Without mentioning him, Elizabeth Kolbert (pictured), in this article, takes up one of the leading themes in the work of one of my favorite Norwegians, Thorstein Veblen, author of Theory of the Leisure Class. Veblen's idea was that the affluent are in a perpetual contest with each other to see who can gain the most social prestige by conspicuously possessing and consuming the most stuff. If he was right, it would help explain why people buy season tickets for Timberwolves games--the ridiculously high price, which according to classical economic theory should drive demand to zero (especially considering the poor quality of the entertainment), is actually the source of what demand there is. Look, look, I've got so much I can throw it away on this!
But, Kolbert would ask, where is the "leisure" referred to in Theory of the Leisure Class? Everyone is so busy, and not least the rich among us. Drawing on the work of some of the biggest names in economics--Keynes, Stiglitz, Becker, others--she advances several theories, all interesting, concerning why everyone is so busy, even overwhelmed. I think the best solution involves the word "perpetual"--the perpetual contest to see who can acquire the most stuff and thus the highest status. It never ends, so, instead of getting any pleasure from the things in your life, you only are exhausted by the pursuit. Kolbert supplies the following contemporary shopping list:
. . . laptops, microwaves, Xboxes, smartphones, smart watches, smart refrigerators, Prada totes, True Religion jeans, battery-powered meat thermometers, those gizmos you stick in the freezer and then into your beer to keep it cold as you drink it.
The problem of warm drinks could also be overcome if yuppie kvetchers would only cease nursing them. The more difficult problem is that Kolbert's catalog is incomplete and fluid. Every time you go shopping, you add more items to the list than you check off of it. Two of Kolbert's economists--Gary Becker and Luis Rayo--explain that people "have reference points that adjust upwards as their circumstances improve." I think it was Carlyle who thundered, "Lower your denominator!"--meaning that, instead of trying to make your contentedness quotient one by increasing the numerator ("things possessed"), you should proceed by decreasing the denominator ("things desired"). Most of the stuff for sale is not that great anyway.
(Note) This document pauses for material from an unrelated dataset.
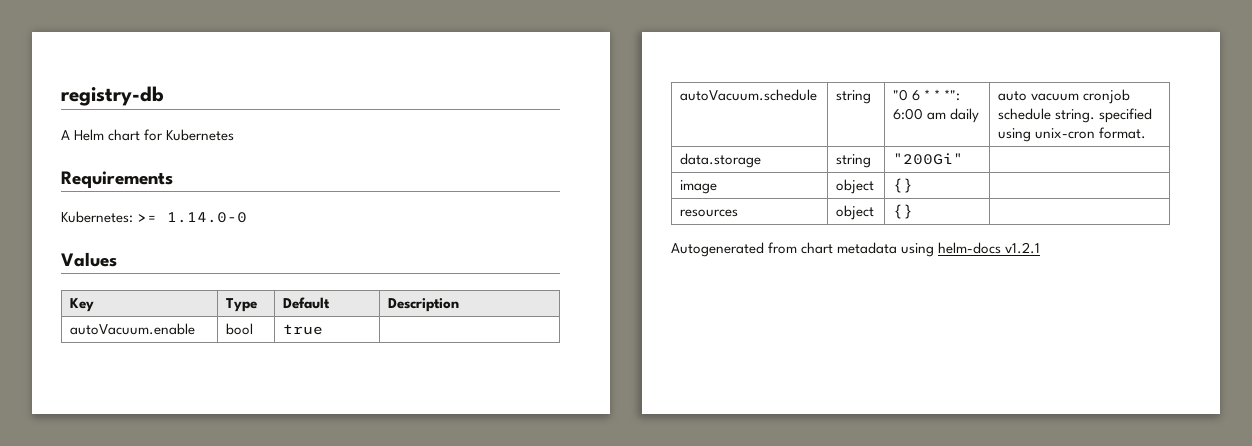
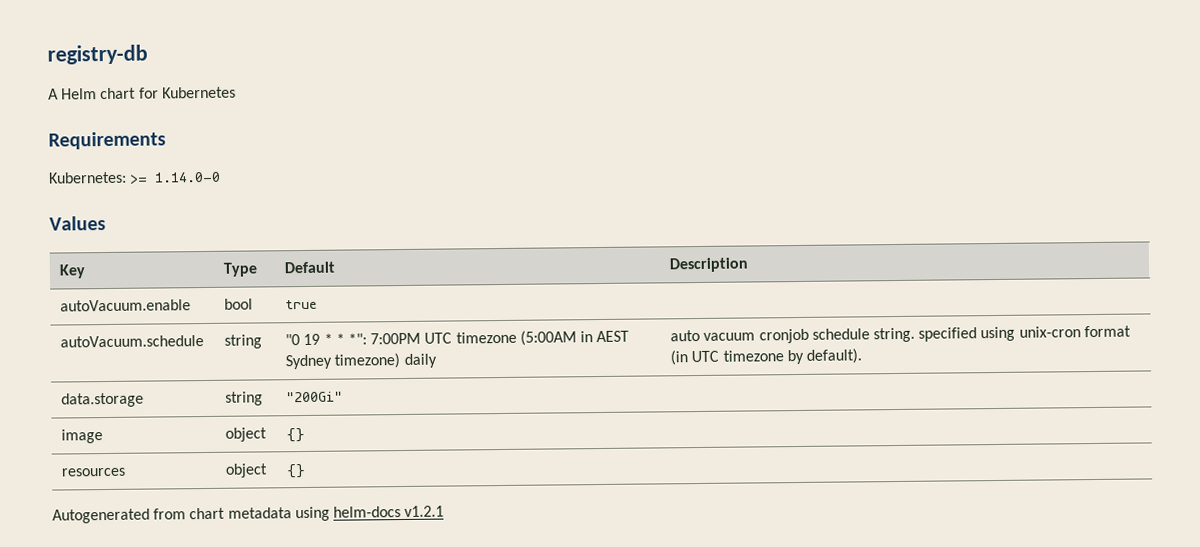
- autoVacuum.schedule | string | "0 6 * * *": 6:00 am daily | auto vacuum cronjob schedule string. specified using unix-cron format.
+ autoVacuum.schedule | string | "0 19 * * *": 7:00PM UTC timezone (5:00AM in AEST Sydney timezone) daily | auto vacuum cronjob schedule string. specified using unix-cron format (in UTC timezone by default).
Americans, however, seem especially determined to place the wealthy on a pedestal before trying to claw their way onto it themselves. Is there another country in which a high net worth is regarded as a qualification for high office? Kolbert's article ran in the New Yorker, and it happened that the very next issue included a profile of Edward St Aubyn, the novelist who, being by birth a member of the upper crust of English society, is well placed to observe their ways. From the profile, which is by Ian Parker:
The novel that St Aubyn then began, "At Last," registers his sense of accomplishment. Mourners gather for the funeral of Eleanor Melrose, whose American family is modelled closely on Lorna St Aubyn's family. [Lorna is Edward's mother.] Someone says, "What is it now? Six generations with every single descendant, not just the eldest son, essentially idle." As Patrick also observes, the enormous wealth of Eleanor's family was never turned into political power or cultural monuments. Similarly, one can Google one's way across Lorna St Aubyn's family tree and find little evidence of activity beyond astrology, horse-carriage driving, and an up-market nail salon on West Broadway. If St Aubyn's achievement is literary and psychiatric, it's also sociological: he got something done. In his living room, he described boyhood visits to see his grandfather, an alcoholic wreck, in the Jardins du Casino, in Monaco. "He'd be sitting in these beautiful suits which were only marred by the fact that he'd pissed himself," St Aubyn said.
So you can't fault them all for perverse over striving. Were he American, he could have treated his lassitude by running for Congress.